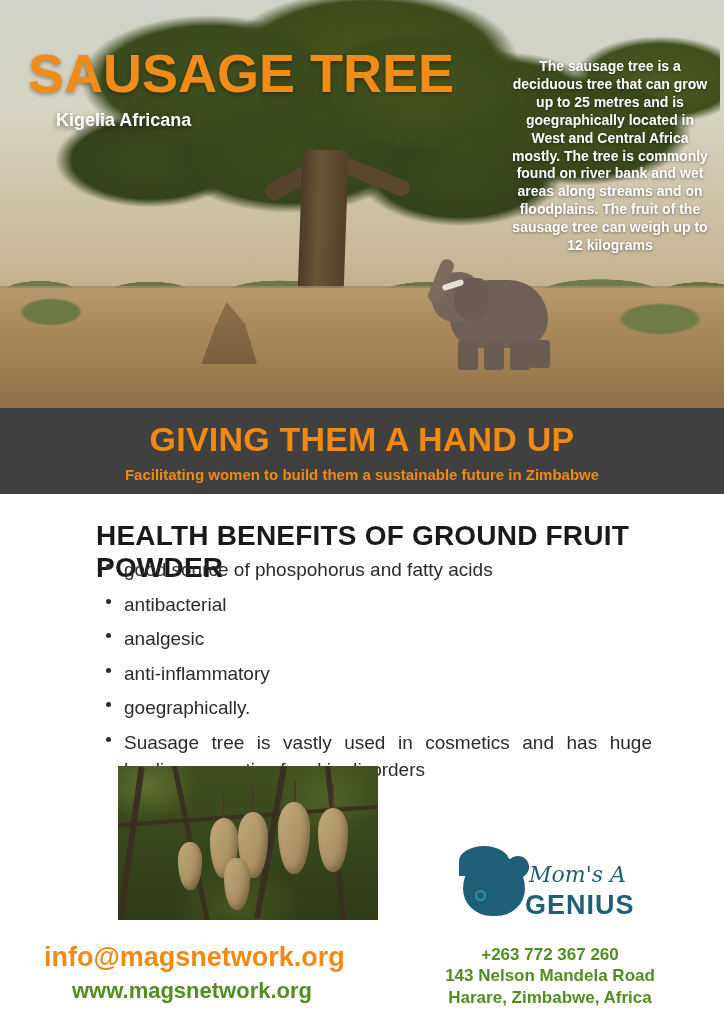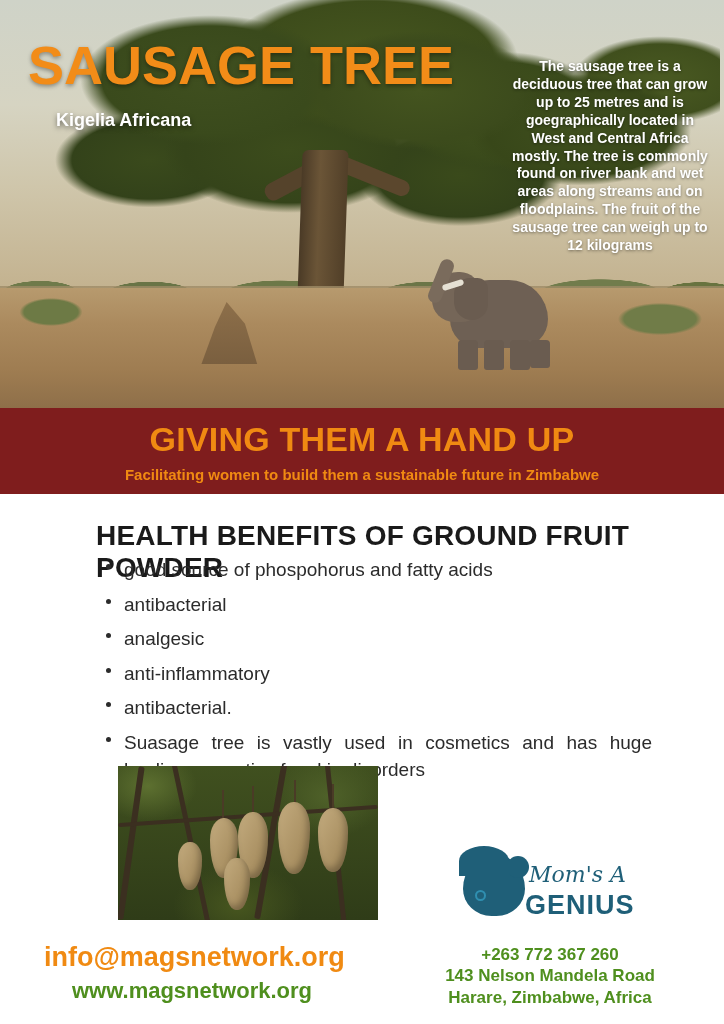--- a/index.html
+++ b/index.html
@@ -178,21 +178,21 @@
     background: #6a5c50;
     border-radius: 4px 4px 3px 3px;
   }
   .ele-leg.l1 { left: 26px; }
   .ele-leg.l2 { left: 52px; }
   .ele-leg.l3 { left: 78px; }
   .ele-leg.l4 { left: 98px; height: 28px; }
 
   .hero-title {
     position: absolute;
-    left: 28px; top: 38px;
+    left: 28px; top: 46px;
     font-size: 54px;
     font-weight: 700;
     color: #f28c18;
     letter-spacing: 0px;
     line-height: 1;
     text-shadow: 0 2px 4px rgba(0,0,0,.35);
     font-family: "Liberation Sans", sans-serif;
   }
   .hero-subtitle {
     position: absolute;
@@ -212,21 +212,21 @@
     color: #ffffff;
     text-align: center;
     text-shadow: 0 1px 3px rgba(0,0,0,.45);
   }
 
   
   .band {
     position: relative;
     width: 724px;
     height: 86px;
-    background: #7f1d1d;
+    background: #404040;
     text-align: center;
   }
   .band-title {
     position: absolute;
     left: 0; right: 0; top: 12px;
     font-size: 34px;
     font-weight: 700;
     color: #f08a12;
     letter-spacing: .2px;
   }
@@ -441,21 +441,21 @@
   </div>
 
   <div class="benefits">
     <div class="benefits-dot"></div>
     <div class="benefits-heading">HEALTH BENEFITS OF  GROUND FRUIT POWDER</div>
     <ul class="benefits-list">
       <li>good source of phospohorus and fatty acids</li>
       <li>antibacterial</li>
       <li>analgesic</li>
       <li>anti-inflammatory</li>
-      <li>antibacterial.</li>
+      <li>goegraphically.</li>
       <li class="justified">Suasage tree is vastly used in cosmetics and has huge healing properties for skin disorders</li>
     </ul>
   </div>
 
   <div class="fruit-photo">
     <div class="fp-bg"></div>
     <div class="fp-branch" style="left:10px; top:0px; width:6px; height:154px; transform:rotate(8deg);"></div>
     <div class="fp-branch" style="left:70px; top:-10px; width:5px; height:170px; transform:rotate(-12deg);"></div>
     <div class="fp-branch" style="left:150px; top:-6px; width:6px; height:160px; transform:rotate(10deg);"></div>
     <div class="fp-branch" style="left:215px; top:-4px; width:5px; height:160px; transform:rotate(-6deg);"></div>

____________________

→ **What to do**
Output the listing above exactly, but leave its pictures behind.

→ **Written reply**
--- a/index.html
+++ b/index.html
@@ -178,21 +178,21 @@
     background: #6a5c50;
     border-radius: 4px 4px 3px 3px;
   }
   .ele-leg.l1 { left: 26px; }
   .ele-leg.l2 { left: 52px; }
   .ele-leg.l3 { left: 78px; }
   .ele-leg.l4 { left: 98px; height: 28px; }
 
   .hero-title {
     position: absolute;
-    left: 28px; top: 38px;
+    left: 28px; top: 46px;
     font-size: 54px;
     font-weight: 700;
     color: #f28c18;
     letter-spacing: 0px;
     line-height: 1;
     text-shadow: 0 2px 4px rgba(0,0,0,.35);
     font-family: "Liberation Sans", sans-serif;
   }
   .hero-subtitle {
     position: absolute;
@@ -212,21 +212,21 @@
     color: #ffffff;
     text-align: center;
     text-shadow: 0 1px 3px rgba(0,0,0,.45);
   }
 
   
   .band {
     position: relative;
     width: 724px;
     height: 86px;
-    background: #7f1d1d;
+    background: #404040;
     text-align: center;
   }
   .band-title {
     position: absolute;
     left: 0; right: 0; top: 12px;
     font-size: 34px;
     font-weight: 700;
     color: #f08a12;
     letter-spacing: .2px;
   }
@@ -441,21 +441,21 @@
   </div>
 
   <div class="benefits">
     <div class="benefits-dot"></div>
     <div class="benefits-heading">HEALTH BENEFITS OF  GROUND FRUIT POWDER</div>
     <ul class="benefits-list">
       <li>good source of phospohorus and fatty acids</li>
       <li>antibacterial</li>
       <li>analgesic</li>
       <li>anti-inflammatory</li>
-      <li>antibacterial.</li>
+      <li>goegraphically.</li>
       <li class="justified">Suasage tree is vastly used in cosmetics and has huge healing properties for skin disorders</li>
     </ul>
   </div>
 
   <div class="fruit-photo">
     <div class="fp-bg"></div>
     <div class="fp-branch" style="left:10px; top:0px; width:6px; height:154px; transform:rotate(8deg);"></div>
     <div class="fp-branch" style="left:70px; top:-10px; width:5px; height:170px; transform:rotate(-12deg);"></div>
     <div class="fp-branch" style="left:150px; top:-6px; width:6px; height:160px; transform:rotate(10deg);"></div>
     <div class="fp-branch" style="left:215px; top:-4px; width:5px; height:160px; transform:rotate(-6deg);"></div>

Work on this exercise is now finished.